### What to work on
Please restate every line below exactly, without any pictures.
*** Data section ***
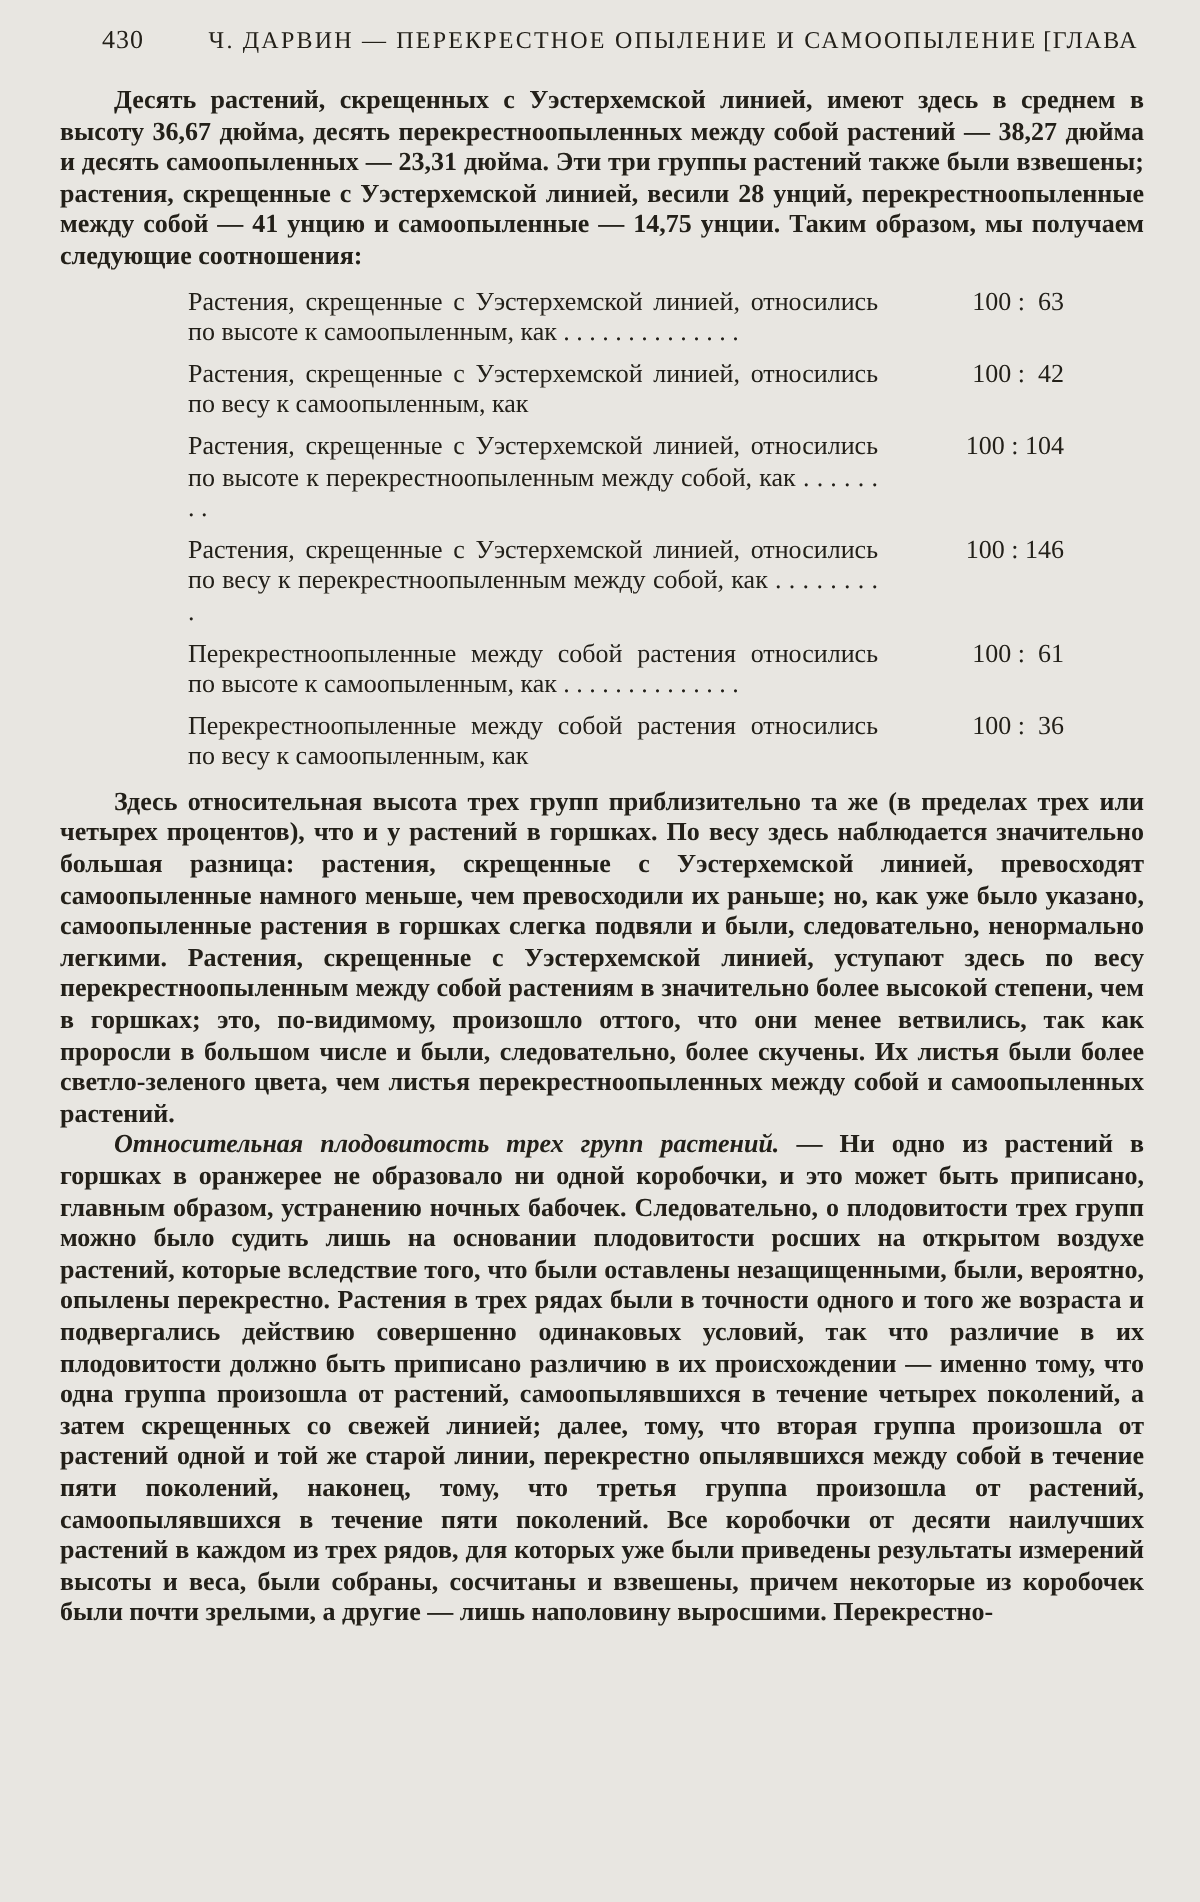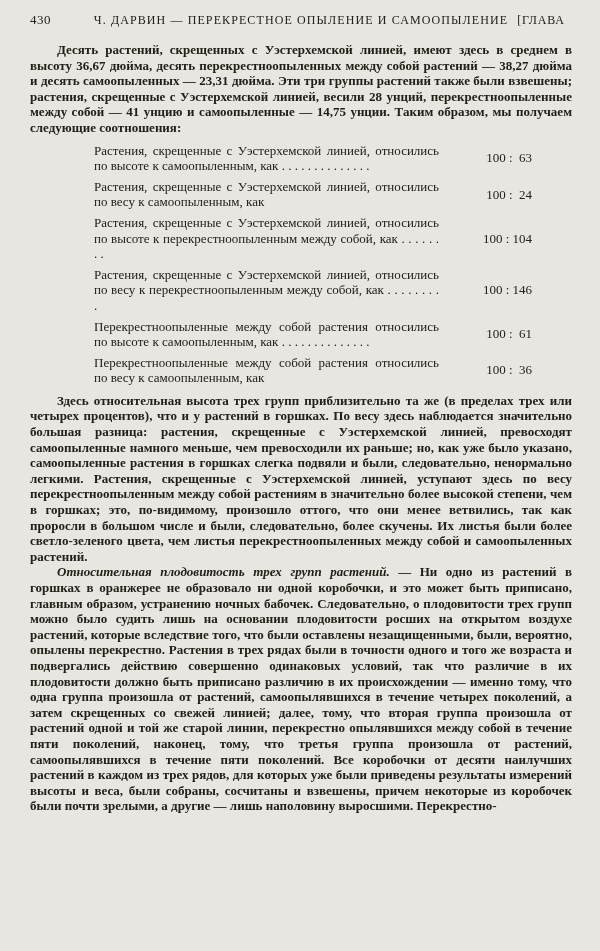--- a/index.html
+++ b/index.html
@@ -20,20 +20,21 @@
     box-sizing: border-box;
     padding: 13px 28px 10px 30px;
     overflow: hidden;
   }
   .page-header {
     display: flex;
     align-items: baseline;
     margin-bottom: 15px;
     font-size: 12px;
     line-height: 14px;
+    margin-left: 21px;
   }
   .page-number {
     width: 62px;
     font-size: 13px;
     letter-spacing: 0.5px;
   }
   .running-title {
     flex: 1;
     text-align: center;
     letter-spacing: 1.1px;
@@ -48,21 +49,21 @@
     margin: 0;
     text-align: justify;
     text-indent: 27px;
     font-weight: bold;
   }
   .ratio-table {
     margin: 7px 40px 7px 64px;
   }
   .ratio-row {
     display: flex;
-    align-items: center;
+    align-items: flex-start;
     margin-bottom: 5px;
     gap: 14px;
   }
   .ratio-label {
     width: 345px;
     text-align: justify;
   }
   .ratio-value {
     margin-left: auto;
     white-space: pre;
@@ -84,21 +85,21 @@
 
   <p class="body-par">Десять растений, скрещенных с Уэстерхемской линией, имеют здесь в среднем в высоту 36,67 дюйма, десять перекрестноопыленных между собой растений — 38,27 дюйма и десять самоопыленных — 23,31 дюйма. Эти три группы растений также были взвешены; растения, скрещенные с Уэстерхемской линией, весили 28 унций, перекрестноопыленные между собой — 41 унцию и самоопыленные — 14,75 унции. Таким образом, мы получаем следующие соотношения:</p>
 
   <div class="ratio-table">
     <div class="ratio-row">
       <span class="ratio-label">Растения, скрещенные с Уэстерхемской линией, относились по высоте к самоопыленным, как . . . . . . . . . . . . . .</span>
       <span class="ratio-value">100 :  63</span>
     </div>
     <div class="ratio-row">
       <span class="ratio-label">Растения, скрещенные с Уэстерхемской линией, относились по весу к самоопыленным, как</span>
-      <span class="ratio-value">100 :  24</span>
+      <span class="ratio-value">100 :  42</span>
     </div>
     <div class="ratio-row">
       <span class="ratio-label">Растения, скрещенные с Уэстерхемской линией, относились по высоте к перекрестноопыленным между собой, как . . . . . . . .</span>
       <span class="ratio-value">100 : 104</span>
     </div>
     <div class="ratio-row">
       <span class="ratio-label">Растения, скрещенные с Уэстерхемской линией, относились по весу к перекрестноопыленным между собой, как . . . . . . . . .</span>
       <span class="ratio-value">100 : 146</span>
     </div>
     <div class="ratio-row">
*** End of Data section ***
### Reply
--- a/index.html
+++ b/index.html
@@ -20,20 +20,21 @@
     box-sizing: border-box;
     padding: 13px 28px 10px 30px;
     overflow: hidden;
   }
   .page-header {
     display: flex;
     align-items: baseline;
     margin-bottom: 15px;
     font-size: 12px;
     line-height: 14px;
+    margin-left: 21px;
   }
   .page-number {
     width: 62px;
     font-size: 13px;
     letter-spacing: 0.5px;
   }
   .running-title {
     flex: 1;
     text-align: center;
     letter-spacing: 1.1px;
@@ -48,21 +49,21 @@
     margin: 0;
     text-align: justify;
     text-indent: 27px;
     font-weight: bold;
   }
   .ratio-table {
     margin: 7px 40px 7px 64px;
   }
   .ratio-row {
     display: flex;
-    align-items: center;
+    align-items: flex-start;
     margin-bottom: 5px;
     gap: 14px;
   }
   .ratio-label {
     width: 345px;
     text-align: justify;
   }
   .ratio-value {
     margin-left: auto;
     white-space: pre;
@@ -84,21 +85,21 @@
 
   <p class="body-par">Десять растений, скрещенных с Уэстерхемской линией, имеют здесь в среднем в высоту 36,67 дюйма, десять перекрестноопыленных между собой растений — 38,27 дюйма и десять самоопыленных — 23,31 дюйма. Эти три группы растений также были взвешены; растения, скрещенные с Уэстерхемской линией, весили 28 унций, перекрестноопыленные между собой — 41 унцию и самоопыленные — 14,75 унции. Таким образом, мы получаем следующие соотношения:</p>
 
   <div class="ratio-table">
     <div class="ratio-row">
       <span class="ratio-label">Растения, скрещенные с Уэстерхемской линией, относились по высоте к самоопыленным, как . . . . . . . . . . . . . .</span>
       <span class="ratio-value">100 :  63</span>
     </div>
     <div class="ratio-row">
       <span class="ratio-label">Растения, скрещенные с Уэстерхемской линией, относились по весу к самоопыленным, как</span>
-      <span class="ratio-value">100 :  24</span>
+      <span class="ratio-value">100 :  42</span>
     </div>
     <div class="ratio-row">
       <span class="ratio-label">Растения, скрещенные с Уэстерхемской линией, относились по высоте к перекрестноопыленным между собой, как . . . . . . . .</span>
       <span class="ratio-value">100 : 104</span>
     </div>
     <div class="ratio-row">
       <span class="ratio-label">Растения, скрещенные с Уэстерхемской линией, относились по весу к перекрестноопыленным между собой, как . . . . . . . . .</span>
       <span class="ratio-value">100 : 146</span>
     </div>
     <div class="ratio-row">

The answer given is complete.